### TASK GOAL
All of the records below need to be written out exactly, but without the pictures.

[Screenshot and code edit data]

★ ★ ★ ★ ★

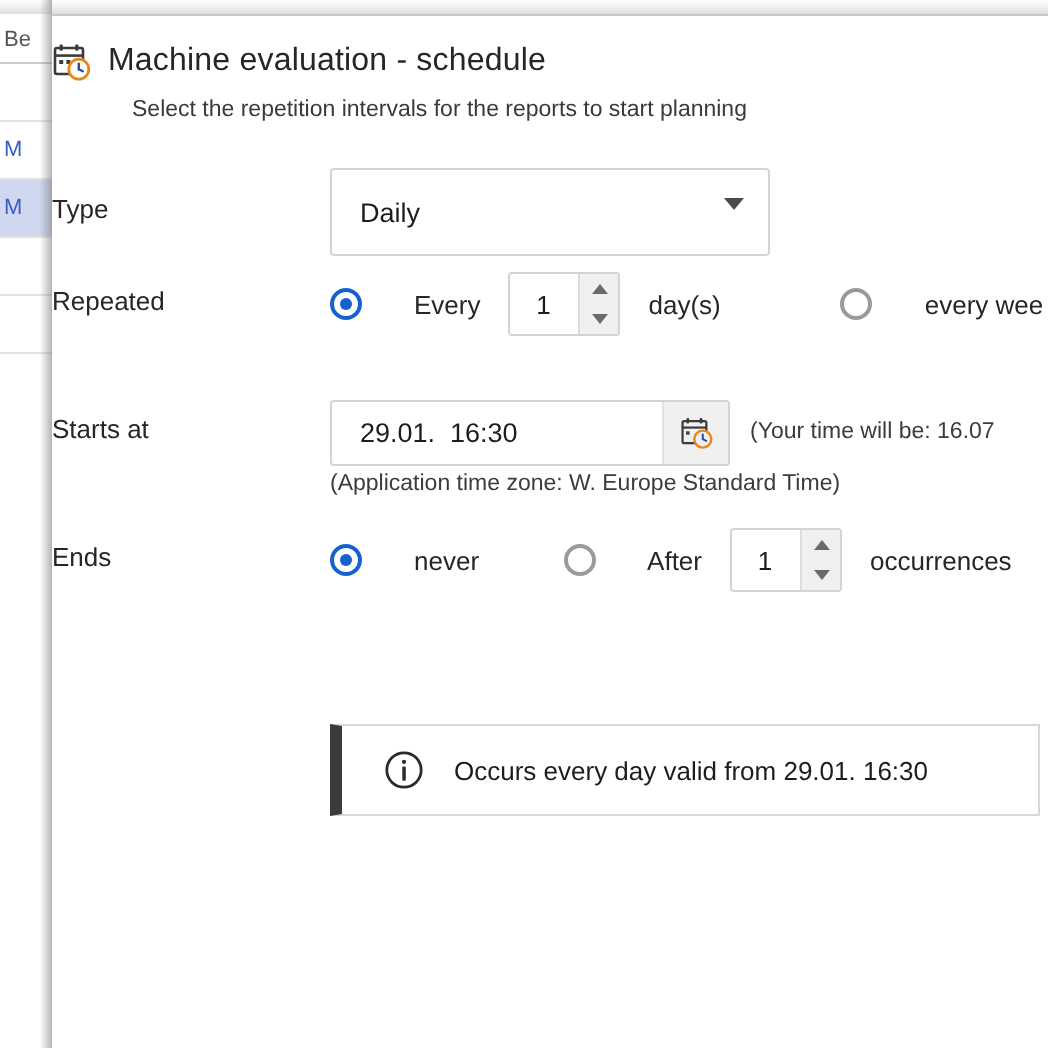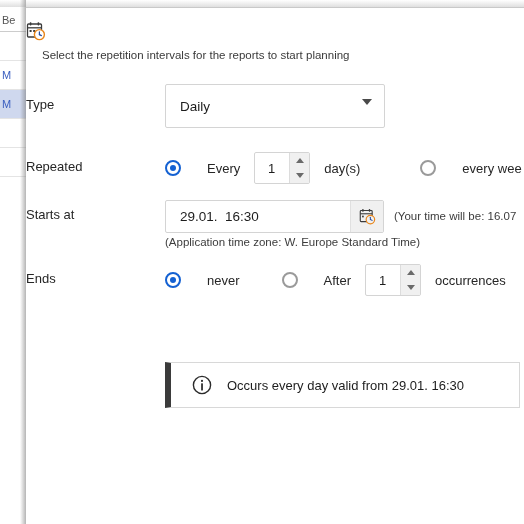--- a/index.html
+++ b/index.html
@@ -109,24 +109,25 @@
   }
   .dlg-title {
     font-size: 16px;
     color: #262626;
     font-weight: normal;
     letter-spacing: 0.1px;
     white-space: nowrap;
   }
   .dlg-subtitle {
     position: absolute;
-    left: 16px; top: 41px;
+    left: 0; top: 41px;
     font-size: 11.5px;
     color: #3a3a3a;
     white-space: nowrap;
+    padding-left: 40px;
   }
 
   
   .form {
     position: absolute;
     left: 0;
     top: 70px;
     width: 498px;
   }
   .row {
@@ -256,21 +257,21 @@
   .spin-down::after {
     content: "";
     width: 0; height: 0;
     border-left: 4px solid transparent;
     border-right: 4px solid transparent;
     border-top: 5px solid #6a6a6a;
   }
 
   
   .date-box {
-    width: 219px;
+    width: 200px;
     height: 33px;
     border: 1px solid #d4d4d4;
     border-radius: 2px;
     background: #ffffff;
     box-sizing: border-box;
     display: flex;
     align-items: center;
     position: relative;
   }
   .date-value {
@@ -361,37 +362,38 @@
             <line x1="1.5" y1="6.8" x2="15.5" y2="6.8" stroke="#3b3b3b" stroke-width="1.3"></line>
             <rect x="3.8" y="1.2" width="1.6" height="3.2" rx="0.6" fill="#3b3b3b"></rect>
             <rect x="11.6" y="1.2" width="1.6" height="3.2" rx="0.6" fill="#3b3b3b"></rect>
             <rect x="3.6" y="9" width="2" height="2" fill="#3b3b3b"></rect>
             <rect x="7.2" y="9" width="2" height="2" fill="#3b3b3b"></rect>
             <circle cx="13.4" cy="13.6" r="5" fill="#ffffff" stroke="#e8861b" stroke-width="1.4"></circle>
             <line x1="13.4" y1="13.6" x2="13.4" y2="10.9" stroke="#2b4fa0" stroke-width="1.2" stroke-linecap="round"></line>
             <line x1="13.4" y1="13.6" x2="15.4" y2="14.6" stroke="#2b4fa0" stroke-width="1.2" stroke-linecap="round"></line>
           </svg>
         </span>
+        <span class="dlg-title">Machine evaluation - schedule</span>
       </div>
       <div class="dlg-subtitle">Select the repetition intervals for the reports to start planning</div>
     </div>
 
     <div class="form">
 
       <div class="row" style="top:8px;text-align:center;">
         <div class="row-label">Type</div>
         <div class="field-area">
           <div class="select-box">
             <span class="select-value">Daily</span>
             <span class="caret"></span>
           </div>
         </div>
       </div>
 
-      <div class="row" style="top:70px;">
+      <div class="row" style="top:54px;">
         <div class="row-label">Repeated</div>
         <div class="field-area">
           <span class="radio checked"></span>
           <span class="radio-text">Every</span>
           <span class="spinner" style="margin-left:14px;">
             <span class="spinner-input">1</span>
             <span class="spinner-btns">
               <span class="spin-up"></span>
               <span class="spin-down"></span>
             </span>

★ ★ ★ ★ ★

### YOUR SOLUTION
--- a/index.html
+++ b/index.html
@@ -109,24 +109,25 @@
   }
   .dlg-title {
     font-size: 16px;
     color: #262626;
     font-weight: normal;
     letter-spacing: 0.1px;
     white-space: nowrap;
   }
   .dlg-subtitle {
     position: absolute;
-    left: 16px; top: 41px;
+    left: 0; top: 41px;
     font-size: 11.5px;
     color: #3a3a3a;
     white-space: nowrap;
+    padding-left: 40px;
   }
 
   
   .form {
     position: absolute;
     left: 0;
     top: 70px;
     width: 498px;
   }
   .row {
@@ -256,21 +257,21 @@
   .spin-down::after {
     content: "";
     width: 0; height: 0;
     border-left: 4px solid transparent;
     border-right: 4px solid transparent;
     border-top: 5px solid #6a6a6a;
   }
 
   
   .date-box {
-    width: 219px;
+    width: 200px;
     height: 33px;
     border: 1px solid #d4d4d4;
     border-radius: 2px;
     background: #ffffff;
     box-sizing: border-box;
     display: flex;
     align-items: center;
     position: relative;
   }
   .date-value {
@@ -361,37 +362,38 @@
             <line x1="1.5" y1="6.8" x2="15.5" y2="6.8" stroke="#3b3b3b" stroke-width="1.3"></line>
             <rect x="3.8" y="1.2" width="1.6" height="3.2" rx="0.6" fill="#3b3b3b"></rect>
             <rect x="11.6" y="1.2" width="1.6" height="3.2" rx="0.6" fill="#3b3b3b"></rect>
             <rect x="3.6" y="9" width="2" height="2" fill="#3b3b3b"></rect>
             <rect x="7.2" y="9" width="2" height="2" fill="#3b3b3b"></rect>
             <circle cx="13.4" cy="13.6" r="5" fill="#ffffff" stroke="#e8861b" stroke-width="1.4"></circle>
             <line x1="13.4" y1="13.6" x2="13.4" y2="10.9" stroke="#2b4fa0" stroke-width="1.2" stroke-linecap="round"></line>
             <line x1="13.4" y1="13.6" x2="15.4" y2="14.6" stroke="#2b4fa0" stroke-width="1.2" stroke-linecap="round"></line>
           </svg>
         </span>
+        <span class="dlg-title">Machine evaluation - schedule</span>
       </div>
       <div class="dlg-subtitle">Select the repetition intervals for the reports to start planning</div>
     </div>
 
     <div class="form">
 
       <div class="row" style="top:8px;text-align:center;">
         <div class="row-label">Type</div>
         <div class="field-area">
           <div class="select-box">
             <span class="select-value">Daily</span>
             <span class="caret"></span>
           </div>
         </div>
       </div>
 
-      <div class="row" style="top:70px;">
+      <div class="row" style="top:54px;">
         <div class="row-label">Repeated</div>
         <div class="field-area">
           <span class="radio checked"></span>
           <span class="radio-text">Every</span>
           <span class="spinner" style="margin-left:14px;">
             <span class="spinner-input">1</span>
             <span class="spinner-btns">
               <span class="spin-up"></span>
               <span class="spin-down"></span>
             </span>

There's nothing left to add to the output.